§ Brief: An exact copy of the records below is required, and it must contain no pictures.

§ Supplied data:
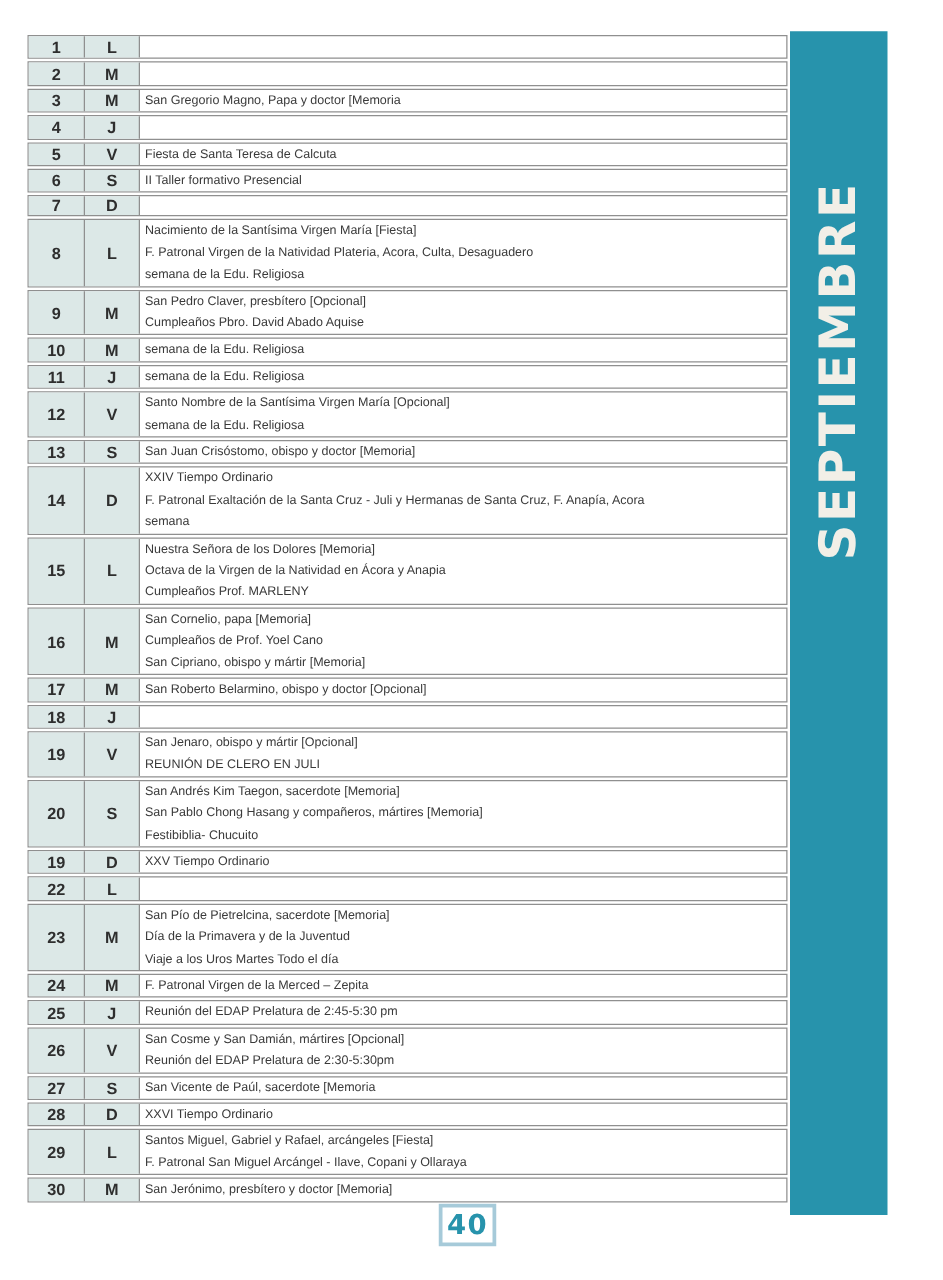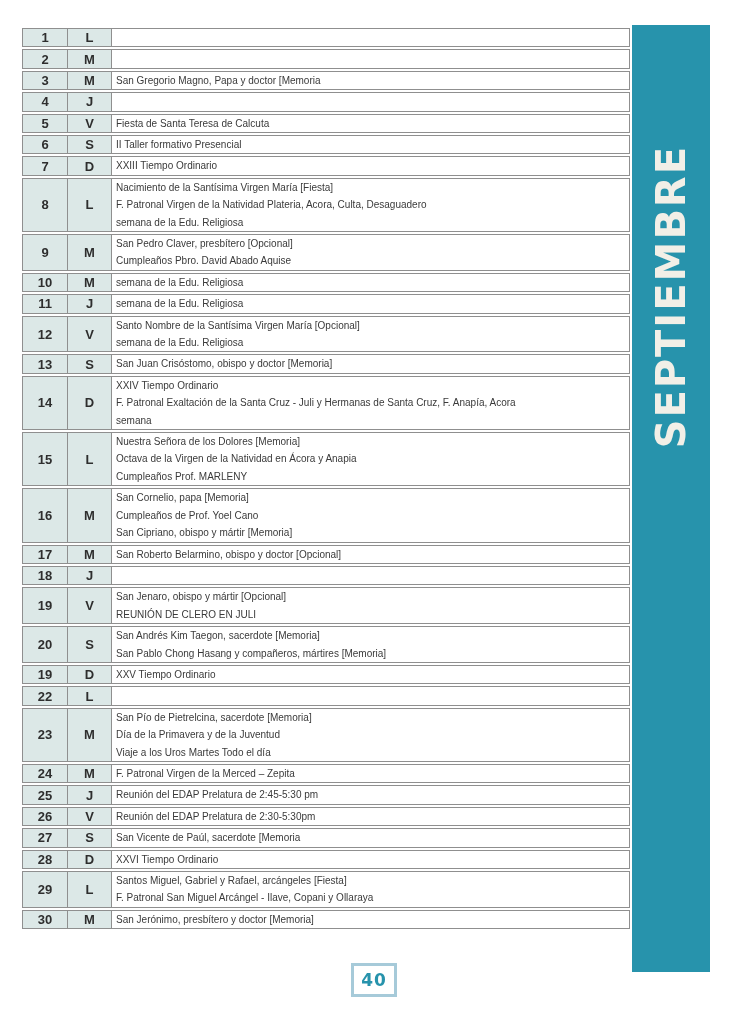--- a/index.html
+++ b/index.html
@@ -45,21 +45,21 @@
     color:#f2efe7;
     font-family:"DejaVu Sans", "Liberation Sans", sans-serif;
     white-space:nowrap;
   }
 
   
   .page-number-box {
     position:absolute; left:351px; top:963px; width:46px; height:34px;
     border:3px solid #a6cad9; background:#ffffff;
     display:flex; align-items:center; justify-content:center;
-    font-size:17px; font-weight:bold; letter-spacing:1px;
+    font-size:22px; font-weight:bold; letter-spacing:1px;
     color:#2793ac;
     font-family:"DejaVu Sans", "Liberation Sans", sans-serif;
   }
 </style>
 </head>
 <body>
 
 <div class="calendar-table">
   <div class="row">
     <div class="cell-day">1</div>
@@ -99,23 +99,20 @@
     <div class="cell-day">6</div>
     <div class="cell-dow">S</div>
     <div class="cell-events">
         <div class="event-line">II Taller formativo Presencial</div>
       </div>
   </div>
 
   <div class="row">
     <div class="cell-day">7</div>
     <div class="cell-dow">D</div>
-    <div class="cell-events">
-        <div class="event-line">XXIII Tiempo Ordinario</div>
-      </div>
   </div>
 
   <div class="row">
     <div class="cell-day">8</div>
     <div class="cell-dow">L</div>
     <div class="cell-events">
         <div class="event-line">Nacimiento de la Santísima Virgen María [Fiesta]</div>
         <div class="event-line">F. Patronal Virgen de la Natividad Plateria, Acora, Culta, Desaguadero</div>
         <div class="event-line">semana de la Edu. Religiosa</div>
       </div>
@@ -215,20 +212,21 @@
         <div class="event-line">REUNIÓN DE CLERO EN JULI</div>
       </div>
   </div>
 
   <div class="row">
     <div class="cell-day">20</div>
     <div class="cell-dow">S</div>
     <div class="cell-events">
         <div class="event-line">San Andrés Kim Taegon, sacerdote [Memoria]</div>
         <div class="event-line">San Pablo Chong Hasang y compañeros, mártires [Memoria]</div>
+        <div class="event-line">Festibiblia- Chucuito</div>
       </div>
   </div>
 
   <div class="row">
     <div class="cell-day">19</div>
     <div class="cell-dow">D</div>
     <div class="cell-events">
         <div class="event-line">XXV Tiempo Ordinario</div>
       </div>
   </div>
@@ -262,20 +260,21 @@
     <div class="cell-dow">J</div>
     <div class="cell-events">
         <div class="event-line">Reunión del EDAP Prelatura de 2:45-5:30 pm</div>
       </div>
   </div>
 
   <div class="row">
     <div class="cell-day">26</div>
     <div class="cell-dow">V</div>
     <div class="cell-events">
+        <div class="event-line">San Cosme y San Damián, mártires [Opcional]</div>
         <div class="event-line">Reunión del EDAP Prelatura de 2:30-5:30pm</div>
       </div>
   </div>
 
   <div class="row">
     <div class="cell-day">27</div>
     <div class="cell-dow">S</div>
     <div class="cell-events">
         <div class="event-line">San Vicente de Paúl, sacerdote [Memoria</div>
       </div>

§ Exercise output:
--- a/index.html
+++ b/index.html
@@ -45,21 +45,21 @@
     color:#f2efe7;
     font-family:"DejaVu Sans", "Liberation Sans", sans-serif;
     white-space:nowrap;
   }
 
   
   .page-number-box {
     position:absolute; left:351px; top:963px; width:46px; height:34px;
     border:3px solid #a6cad9; background:#ffffff;
     display:flex; align-items:center; justify-content:center;
-    font-size:17px; font-weight:bold; letter-spacing:1px;
+    font-size:22px; font-weight:bold; letter-spacing:1px;
     color:#2793ac;
     font-family:"DejaVu Sans", "Liberation Sans", sans-serif;
   }
 </style>
 </head>
 <body>
 
 <div class="calendar-table">
   <div class="row">
     <div class="cell-day">1</div>
@@ -99,23 +99,20 @@
     <div class="cell-day">6</div>
     <div class="cell-dow">S</div>
     <div class="cell-events">
         <div class="event-line">II Taller formativo Presencial</div>
       </div>
   </div>
 
   <div class="row">
     <div class="cell-day">7</div>
     <div class="cell-dow">D</div>
-    <div class="cell-events">
-        <div class="event-line">XXIII Tiempo Ordinario</div>
-      </div>
   </div>
 
   <div class="row">
     <div class="cell-day">8</div>
     <div class="cell-dow">L</div>
     <div class="cell-events">
         <div class="event-line">Nacimiento de la Santísima Virgen María [Fiesta]</div>
         <div class="event-line">F. Patronal Virgen de la Natividad Plateria, Acora, Culta, Desaguadero</div>
         <div class="event-line">semana de la Edu. Religiosa</div>
       </div>
@@ -215,20 +212,21 @@
         <div class="event-line">REUNIÓN DE CLERO EN JULI</div>
       </div>
   </div>
 
   <div class="row">
     <div class="cell-day">20</div>
     <div class="cell-dow">S</div>
     <div class="cell-events">
         <div class="event-line">San Andrés Kim Taegon, sacerdote [Memoria]</div>
         <div class="event-line">San Pablo Chong Hasang y compañeros, mártires [Memoria]</div>
+        <div class="event-line">Festibiblia- Chucuito</div>
       </div>
   </div>
 
   <div class="row">
     <div class="cell-day">19</div>
     <div class="cell-dow">D</div>
     <div class="cell-events">
         <div class="event-line">XXV Tiempo Ordinario</div>
       </div>
   </div>
@@ -262,20 +260,21 @@
     <div class="cell-dow">J</div>
     <div class="cell-events">
         <div class="event-line">Reunión del EDAP Prelatura de 2:45-5:30 pm</div>
       </div>
   </div>
 
   <div class="row">
     <div class="cell-day">26</div>
     <div class="cell-dow">V</div>
     <div class="cell-events">
+        <div class="event-line">San Cosme y San Damián, mártires [Opcional]</div>
         <div class="event-line">Reunión del EDAP Prelatura de 2:30-5:30pm</div>
       </div>
   </div>
 
   <div class="row">
     <div class="cell-day">27</div>
     <div class="cell-dow">S</div>
     <div class="cell-events">
         <div class="event-line">San Vicente de Paúl, sacerdote [Memoria</div>
       </div>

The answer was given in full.